Purpose : We have previously reported that inhibition of mast cell activation prolongs corneal graft survival following transplantation. The purpose of the current study is to investigate whether mast cells directly activate T cells to secrete IFNγ, a critical inflammatory molecule for their effector function.

Methods : Single-cell suspensions of corneal tissue and peritoneal lavage were prepared to evaluate levels of major histocompatibility complex II (MHC II) expression (Mean Fluorescent Intensity; MFI) on FceR1⁺cKit⁺ mast cells using flow cytometry. Bone marrow cells were harvested from femurs and tibias of balb/c mice and cultured for 3-4 weeks in the presence of IL-3 (10 ng/ml) and SCF (50 ng/ml) to generate bone marrow mast cells. Alloprimed CD4+ T cells were sorted from the draining lymphoid tissues of C57BL/6 transplant recipients (grafted with Balb/c corneas) using flow cytometry. To evaluate the effect of mast cells on T cell stimulation, purified C57BL/6 CD4+ T cells were cultured with balb/c mast cells. Co-cultures of alloprimed CD4+T cells and antigen-presenting cells (APCs; CD90.2- from balb/c splenocytes) served as a positive control. Intracellular expression of IFNγ by CD4+ T cells was assessed after 48 hours using flow cytometry.
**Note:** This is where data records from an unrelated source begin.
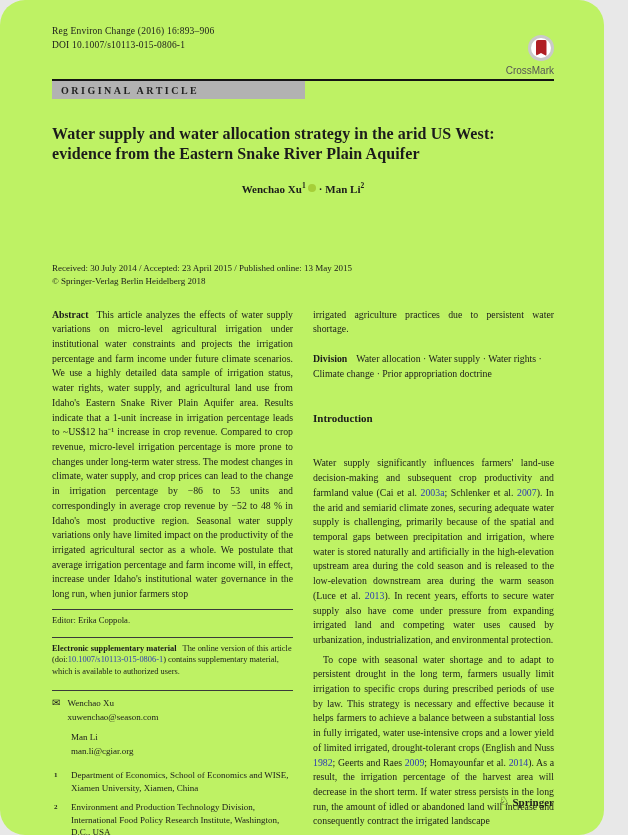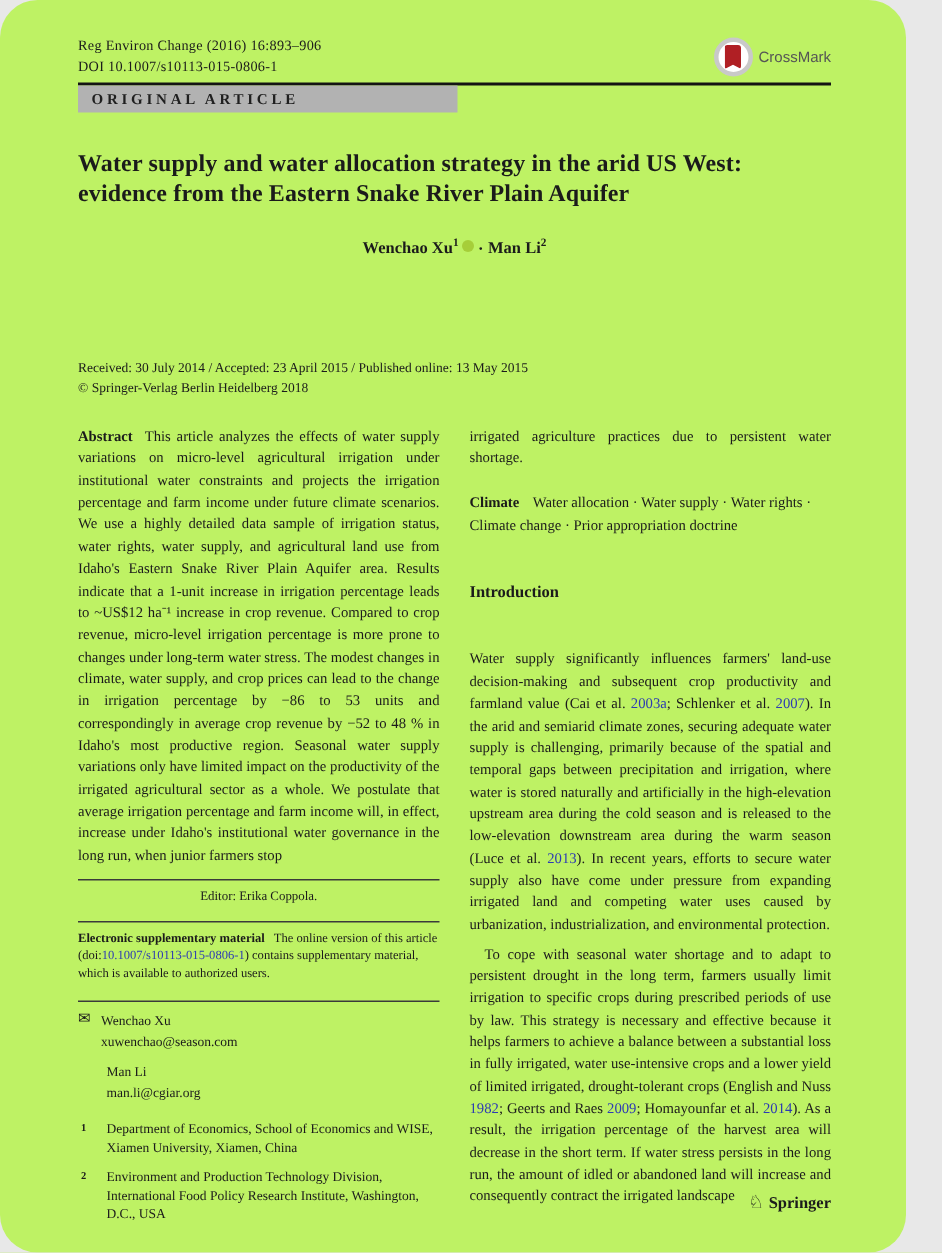--- a/index.html
+++ b/index.html
@@ -18,7 +18,7 @@
   
   .hdr { display: flex; justify-content: space-between; align-items: flex-start; }
   .hdr-left { font-size: 9.5px; line-height: 14px; letter-spacing: 0.2px; }
-  .crossmark { display: flex; align-items: center; gap: 4px; margin-top: 1px; cursor: pointer; }
+  .crossmark { display: flex; align-items: flex-end; gap: 4px; margin-top: 11px; cursor: pointer; flex-direction: column; }
   .cm-circle {
     width: 26px; height: 26px; border-radius: 50%;
     border: 3px solid #c9c9c9;

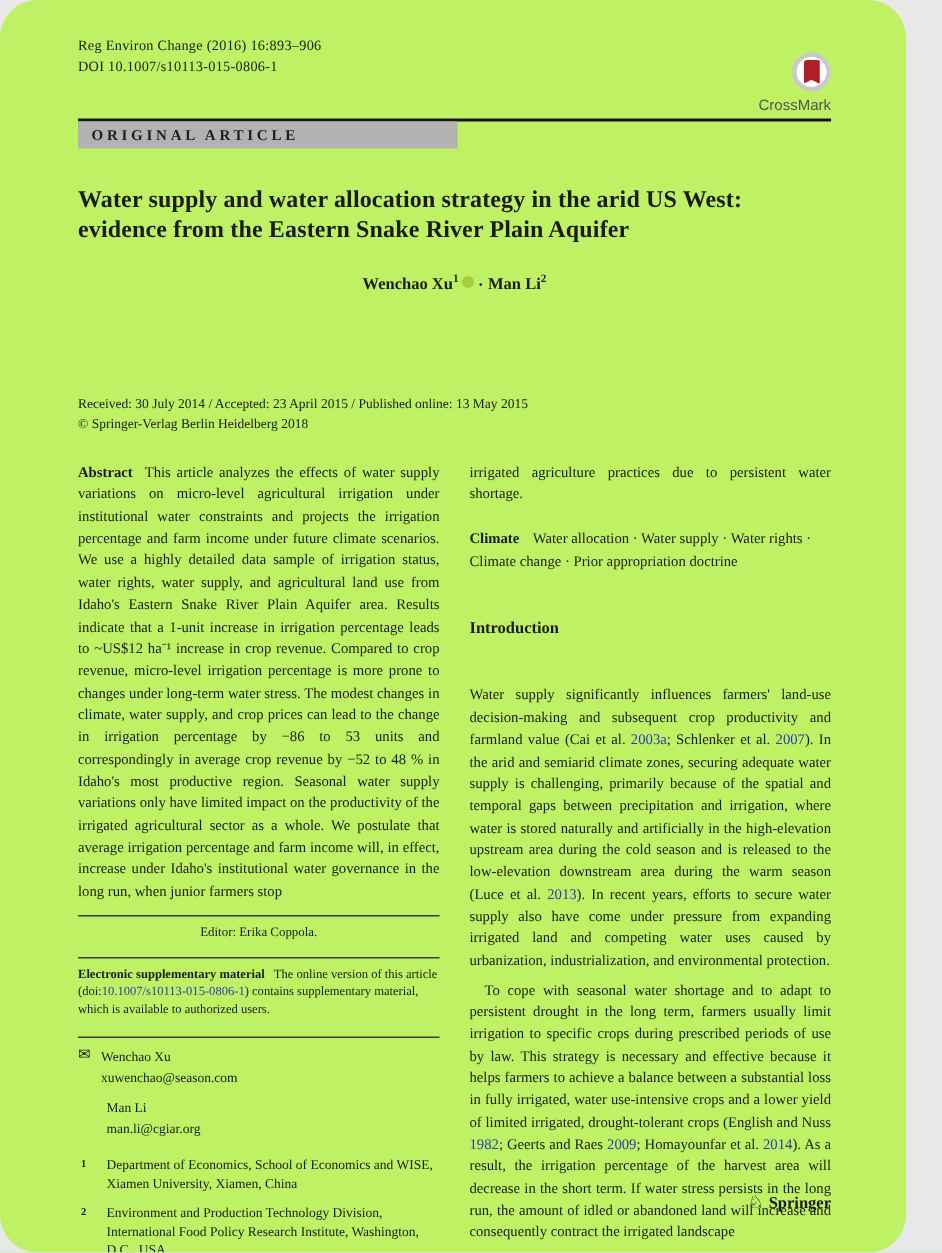--- a/index.html
+++ b/index.html
@@ -170,7 +170,7 @@
       <div class="col">
         <p class="para">irrigated agriculture practices due to persistent water shortage.</p>
 
-        <p class="keywords"><b>Climate</b><span>Water allocation · Water supply · Water rights · Climate change · Prior appropriation doctrine</span></p>
+        <p class="keywords"><b>Division</b><span>Water allocation · Water supply · Water rights · Climate change · Prior appropriation doctrine</span></p>
 
         <h2 class="section">Introduction</h2>
 

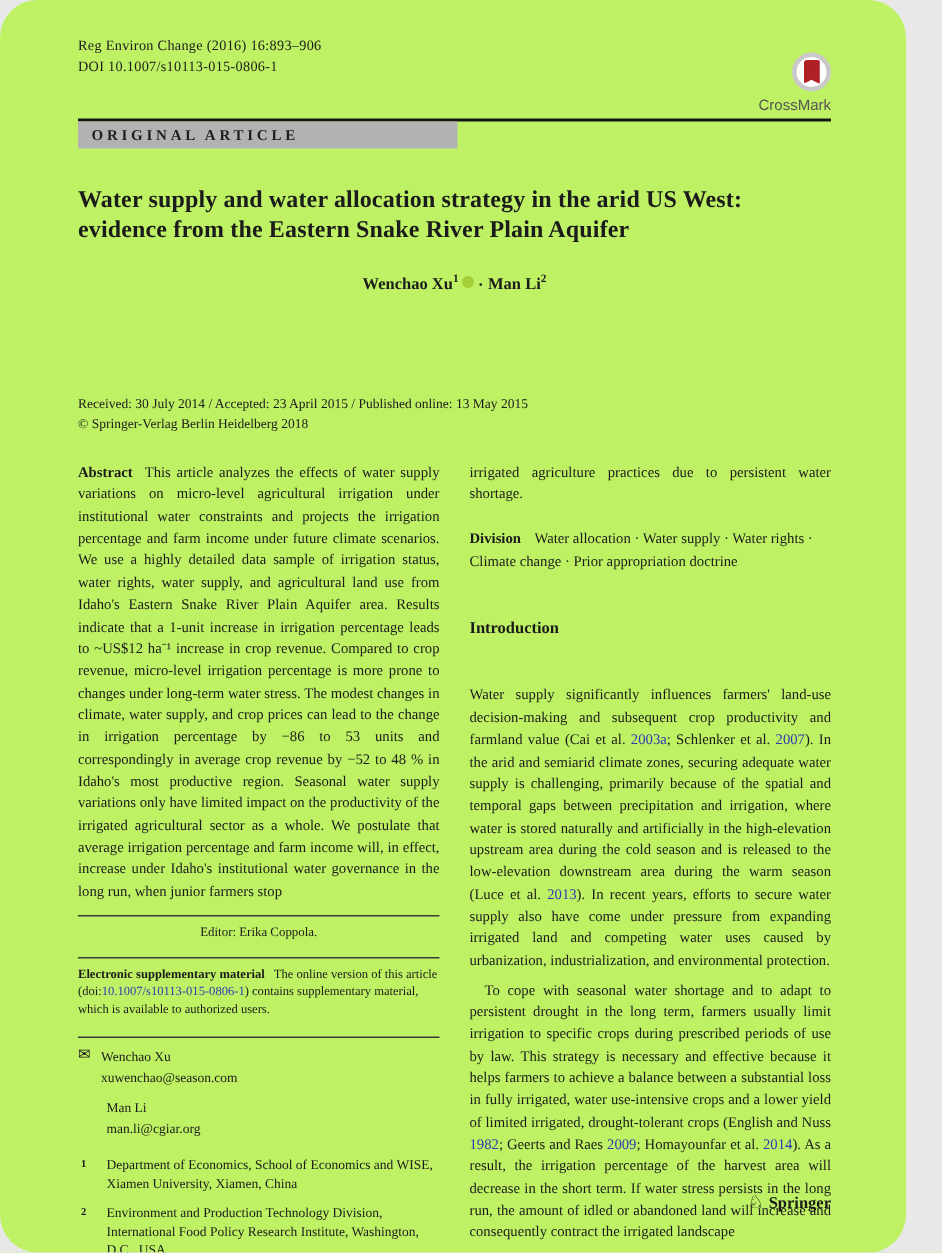--- a/index.html
+++ b/index.html
@@ -80,7 +80,7 @@
 
   
   .fn-sep { border-top: 1px solid #3a3a3a; margin-top: 7px; }
-  .editor { font-size: 8.6px; padding: 5px 0 5px 0; text-align: center; }
+  .editor { font-size: 8.6px; padding: 5px 0 5px 0; }
   .esm { font-size: 8.4px; line-height: 11.5px; padding: 5px 0 6px 0; }
   .esm b { margin-right: 6px; }
   .corr { font-size: 9px; line-height: 12.5px; padding: 6px 0 0 0; }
Results : A high expression of MHC II was observed in mast cells harvested from ocular tissues (P<0.001) peritoneal fluid (P<0.001) and bone marrow (P<0.05), compared to isotype controls. Furthermore, mast cells upregulated MHC II expression by 2-fold following IFNγ stimulation (100 ng/ml), compared to unstimulated controls (P<0.05). Alloprimed CD4+T cells co-cultured with mast cells showed an approximate 3.5 fold increase in the expression of IFNγ, compared to T cells cultured alone (P<0.05). Similarly, allogenic APCs induced a 2-fold increase in the expression of IFNγ by CD4+ T cells (P<0.03), which was comparable to allogenic mast cells mediated T cell activation.

Conclusions : Our data demonstrate that mast cells express antigen-presenting molecule, MHC II, and directly activate alloprimed T cells to secrete their signature molecule, IFNγ.

This is a 2021 ARVO Annual Meeting abstract.